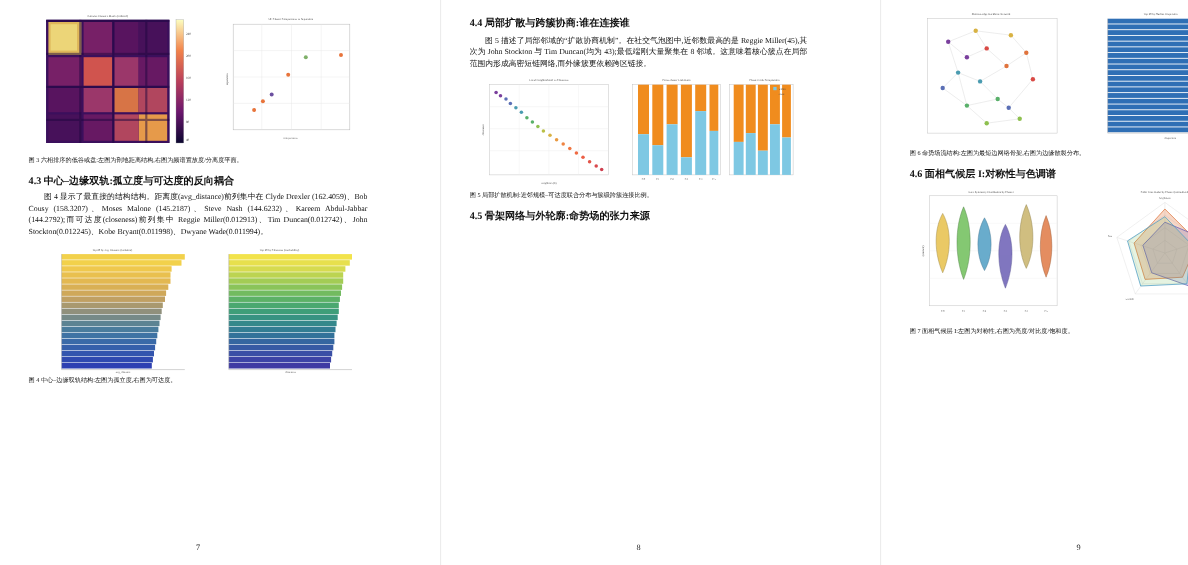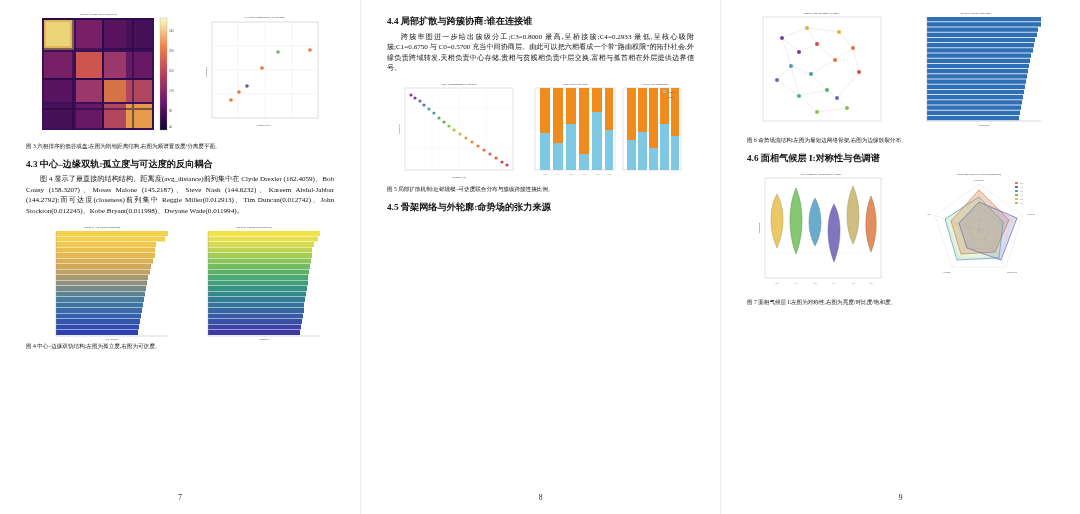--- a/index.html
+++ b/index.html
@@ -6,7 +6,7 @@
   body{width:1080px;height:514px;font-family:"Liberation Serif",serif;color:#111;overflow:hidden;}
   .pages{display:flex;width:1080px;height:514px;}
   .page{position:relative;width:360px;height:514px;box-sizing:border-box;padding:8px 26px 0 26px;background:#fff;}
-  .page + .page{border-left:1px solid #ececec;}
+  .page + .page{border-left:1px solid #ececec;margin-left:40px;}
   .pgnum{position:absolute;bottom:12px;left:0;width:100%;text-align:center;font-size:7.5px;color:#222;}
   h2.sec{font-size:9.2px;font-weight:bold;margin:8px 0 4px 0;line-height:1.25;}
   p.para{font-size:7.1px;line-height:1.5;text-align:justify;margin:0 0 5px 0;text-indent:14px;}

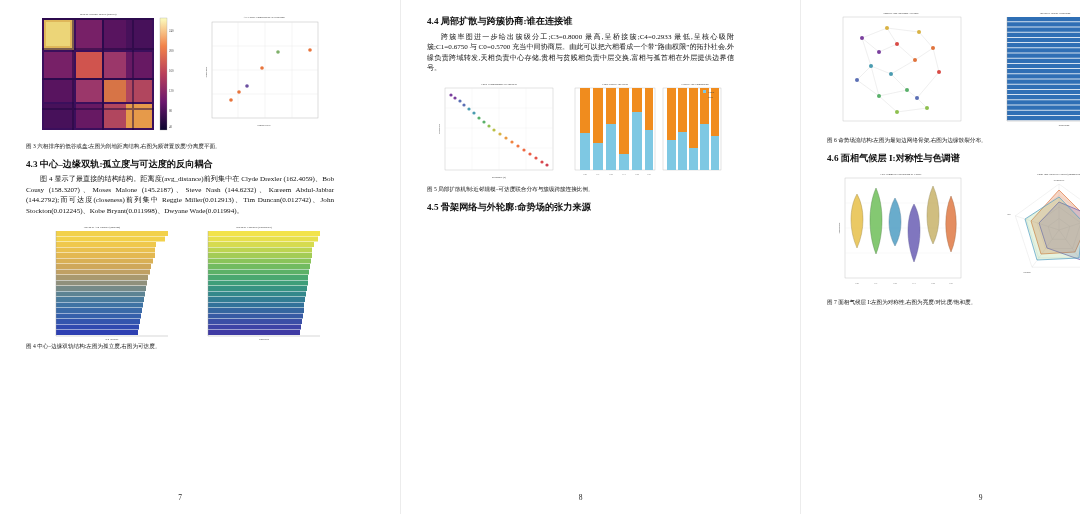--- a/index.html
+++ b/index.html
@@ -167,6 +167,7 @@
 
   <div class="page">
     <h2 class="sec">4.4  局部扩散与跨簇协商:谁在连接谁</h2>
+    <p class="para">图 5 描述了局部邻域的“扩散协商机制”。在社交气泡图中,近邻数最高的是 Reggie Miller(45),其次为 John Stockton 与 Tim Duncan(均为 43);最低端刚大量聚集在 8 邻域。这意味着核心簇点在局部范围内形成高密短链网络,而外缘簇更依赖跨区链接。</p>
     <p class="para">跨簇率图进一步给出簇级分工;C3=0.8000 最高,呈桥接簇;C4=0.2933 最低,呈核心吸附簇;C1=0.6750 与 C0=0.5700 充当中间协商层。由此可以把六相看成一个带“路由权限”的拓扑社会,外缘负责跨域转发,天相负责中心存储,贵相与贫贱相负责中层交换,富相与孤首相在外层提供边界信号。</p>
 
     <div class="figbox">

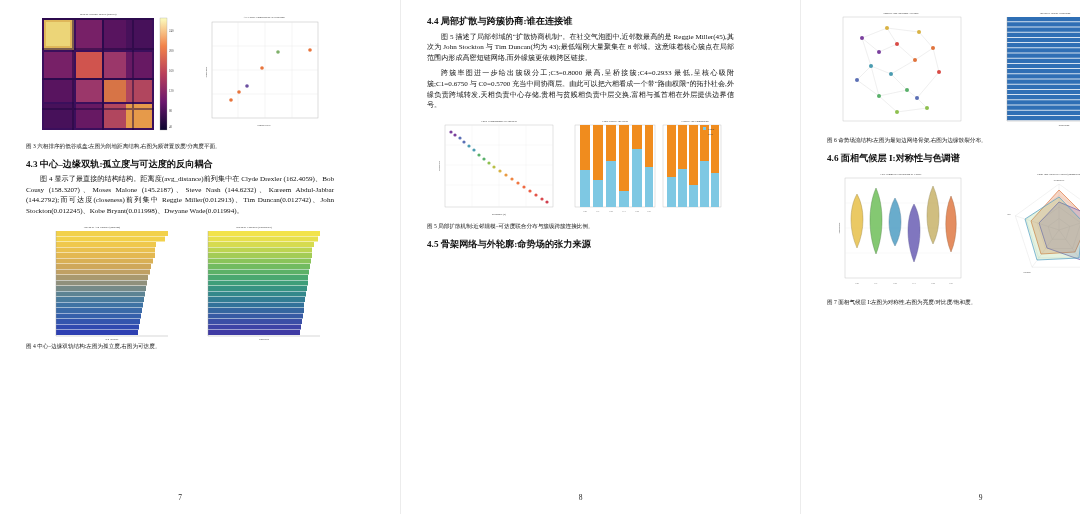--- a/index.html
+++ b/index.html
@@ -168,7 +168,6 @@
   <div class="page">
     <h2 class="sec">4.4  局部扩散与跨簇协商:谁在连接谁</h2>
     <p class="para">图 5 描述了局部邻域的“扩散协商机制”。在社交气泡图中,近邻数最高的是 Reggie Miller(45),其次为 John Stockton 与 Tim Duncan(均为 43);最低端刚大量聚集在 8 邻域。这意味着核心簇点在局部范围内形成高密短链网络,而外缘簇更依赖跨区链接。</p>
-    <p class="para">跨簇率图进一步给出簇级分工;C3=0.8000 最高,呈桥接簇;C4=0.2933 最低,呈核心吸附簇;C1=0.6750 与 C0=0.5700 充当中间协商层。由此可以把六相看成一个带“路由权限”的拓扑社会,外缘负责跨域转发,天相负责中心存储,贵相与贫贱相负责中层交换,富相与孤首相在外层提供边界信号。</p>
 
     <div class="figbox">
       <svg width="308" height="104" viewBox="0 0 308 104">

____________________

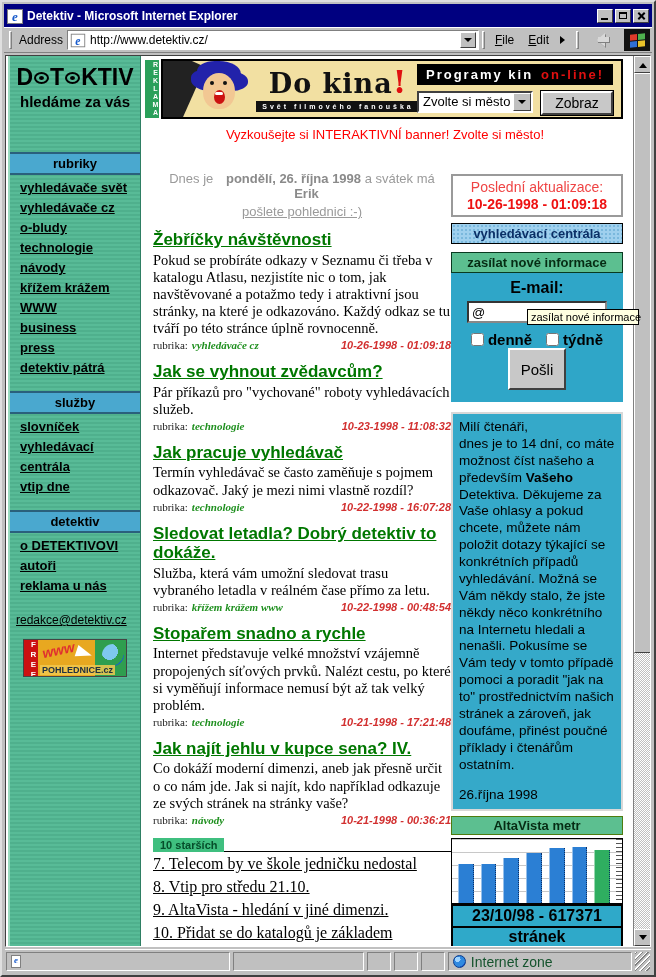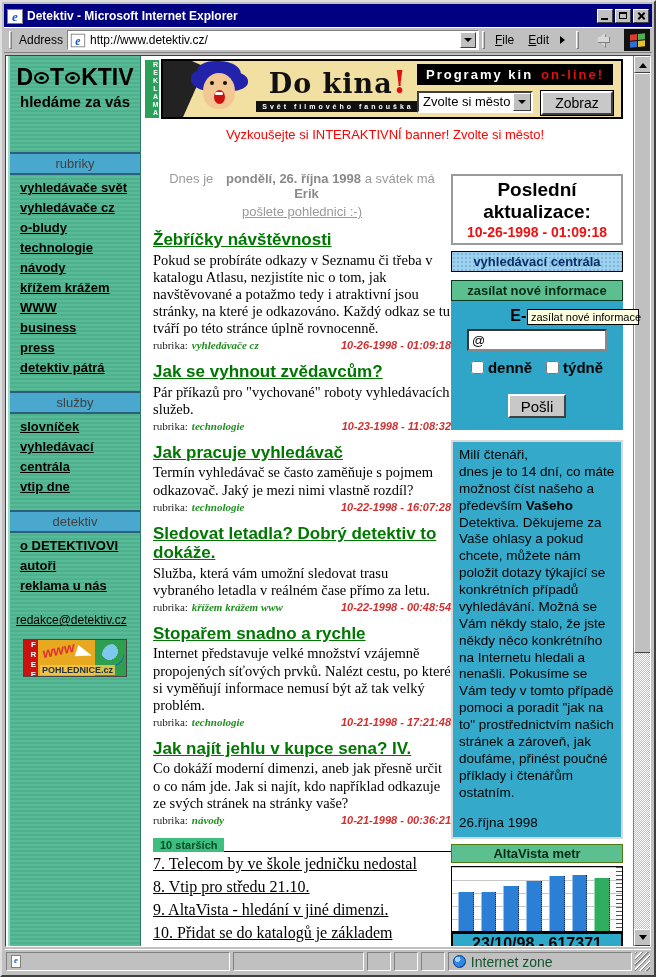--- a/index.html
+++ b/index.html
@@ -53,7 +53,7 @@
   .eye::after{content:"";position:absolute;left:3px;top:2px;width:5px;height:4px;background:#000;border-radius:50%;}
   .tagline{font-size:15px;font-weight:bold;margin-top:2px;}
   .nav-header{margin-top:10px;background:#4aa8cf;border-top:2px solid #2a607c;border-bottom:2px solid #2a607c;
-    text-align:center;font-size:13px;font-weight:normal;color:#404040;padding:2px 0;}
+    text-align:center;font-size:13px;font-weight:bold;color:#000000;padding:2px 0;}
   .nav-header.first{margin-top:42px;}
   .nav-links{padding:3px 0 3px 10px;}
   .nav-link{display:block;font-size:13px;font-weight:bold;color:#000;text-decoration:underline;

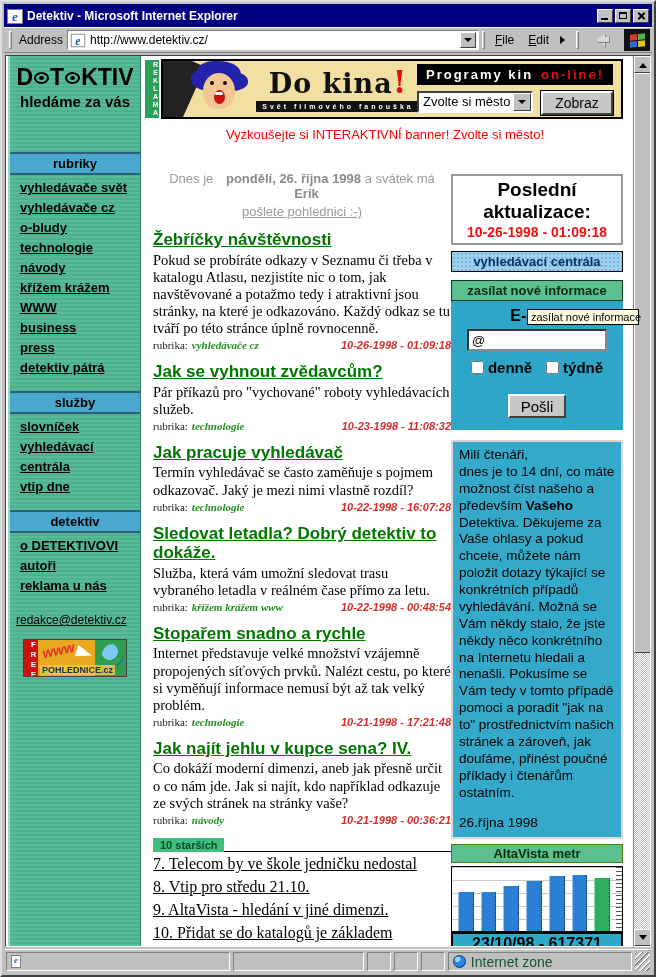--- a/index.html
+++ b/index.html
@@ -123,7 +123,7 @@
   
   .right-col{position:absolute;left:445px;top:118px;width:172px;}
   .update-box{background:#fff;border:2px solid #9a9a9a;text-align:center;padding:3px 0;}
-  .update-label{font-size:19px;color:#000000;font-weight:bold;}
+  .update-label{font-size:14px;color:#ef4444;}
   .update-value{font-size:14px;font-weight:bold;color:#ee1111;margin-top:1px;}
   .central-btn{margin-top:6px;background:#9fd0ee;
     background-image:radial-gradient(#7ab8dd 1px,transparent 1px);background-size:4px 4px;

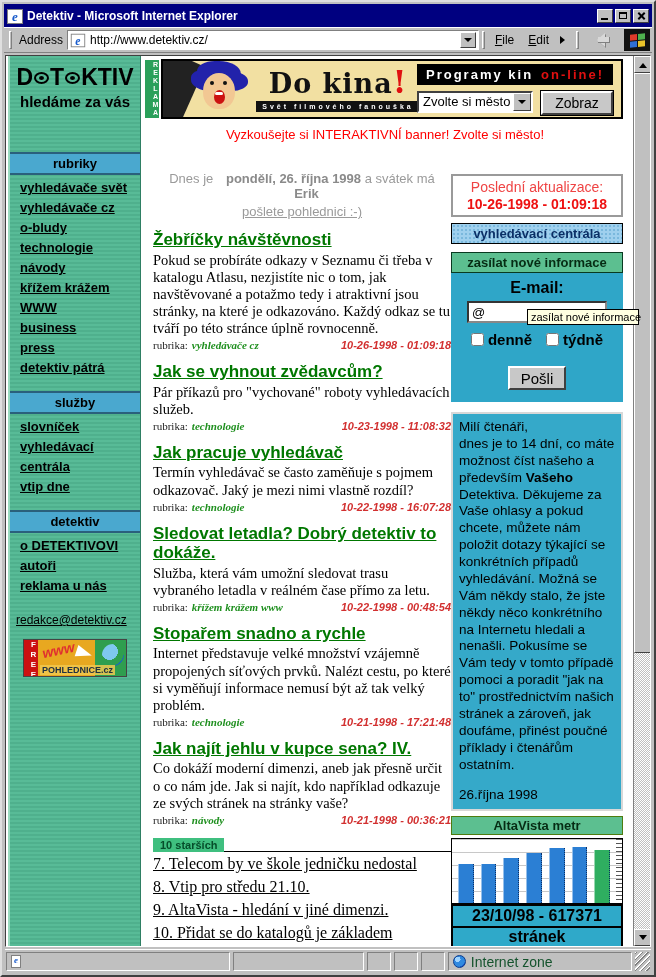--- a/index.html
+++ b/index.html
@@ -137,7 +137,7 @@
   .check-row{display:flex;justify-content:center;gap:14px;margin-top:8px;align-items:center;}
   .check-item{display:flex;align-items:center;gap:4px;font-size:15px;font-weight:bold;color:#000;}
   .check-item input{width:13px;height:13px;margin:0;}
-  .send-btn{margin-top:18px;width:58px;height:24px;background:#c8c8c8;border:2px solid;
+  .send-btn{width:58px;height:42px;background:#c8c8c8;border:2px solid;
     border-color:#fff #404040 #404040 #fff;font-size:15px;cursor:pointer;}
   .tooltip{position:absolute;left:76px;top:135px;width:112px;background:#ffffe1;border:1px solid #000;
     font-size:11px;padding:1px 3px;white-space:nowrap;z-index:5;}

____________________

Every line with the word "在社交气泡图中" in it should be copied from the listing above.

#### RESULT OF THIS EXERCISE
+    <p class="para">图 5 描述了局部邻域的“扩散协商机制”。在社交气泡图中,近邻数最高的是 Reggie Miller(45),其次为 John Stockton 与 Tim Duncan(均为 43);最低端刚大量聚集在 8 邻域。这意味着核心簇点在局部范围内形成高密短链网络,而外缘簇更依赖跨区链接。</p>
     <p class="para">图 5 描述了局部邻域的“扩散协商机制”。在社交气泡图中,近邻数最高的是 Reggie Miller(45),其次为 John Stockton 与 Tim Duncan(均为 43);最低端刚大量聚集在 8 邻域。这意味着核心簇点在局部范围内形成高密短链网络,而外缘簇更依赖跨区链接。</p>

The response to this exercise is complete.